_Assignment_
Count the lines below that include the word "none", then give that number and no other words.

Change listing data:
# # #

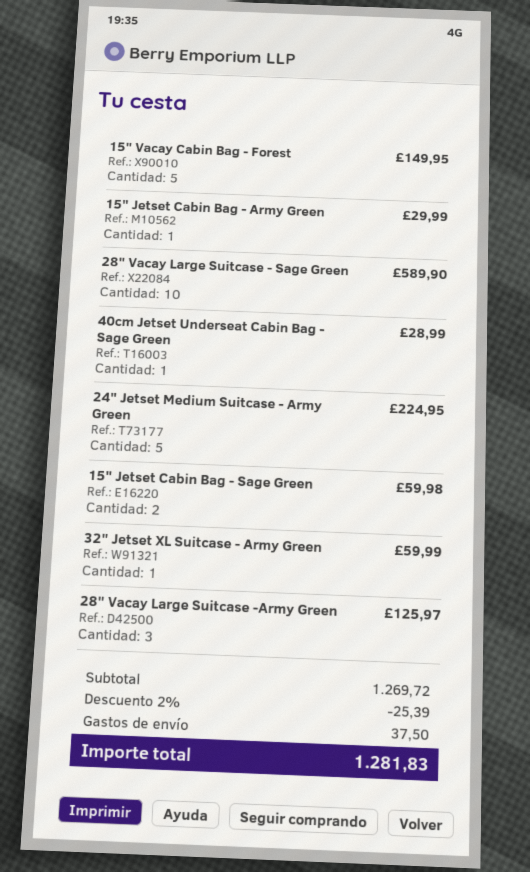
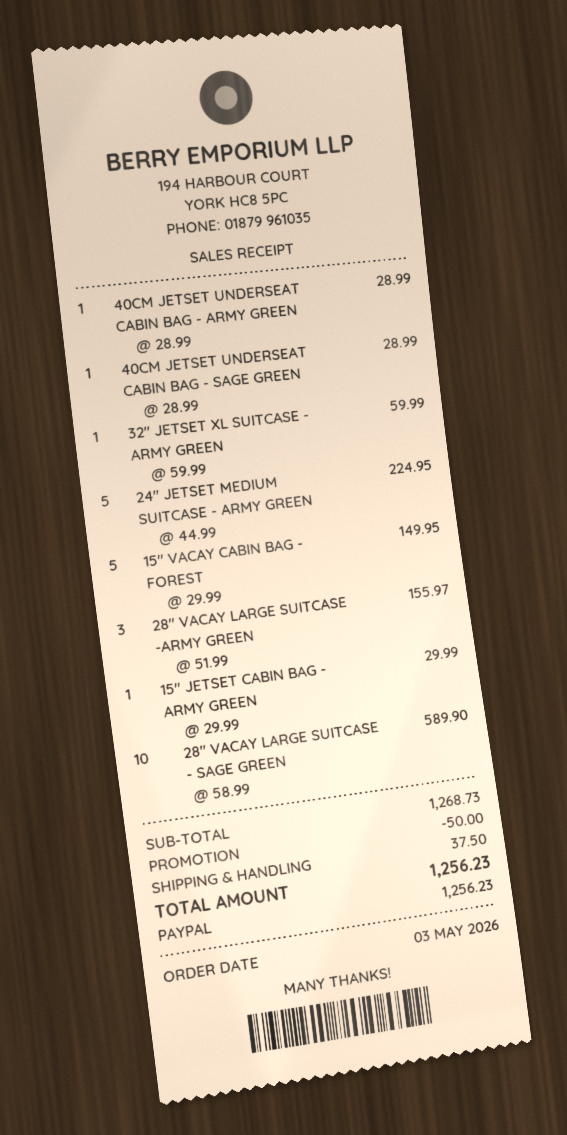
15" Jetset Cabin Bag - Sage Green: 2 for 59.98 -> none
28" Vacay Large Suitcase -Army Green: 3 for 125.97 -> 3 for 155.97
40CM JETSET UNDERSEAT CABIN BAG - ARMY GREEN: none -> 1 for 28.99
subtotal: 1269.72 -> 1268.73
discount: 25.39 -> 50.00
total: 1281.83 -> 1256.23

# # #

_Result for this task_
2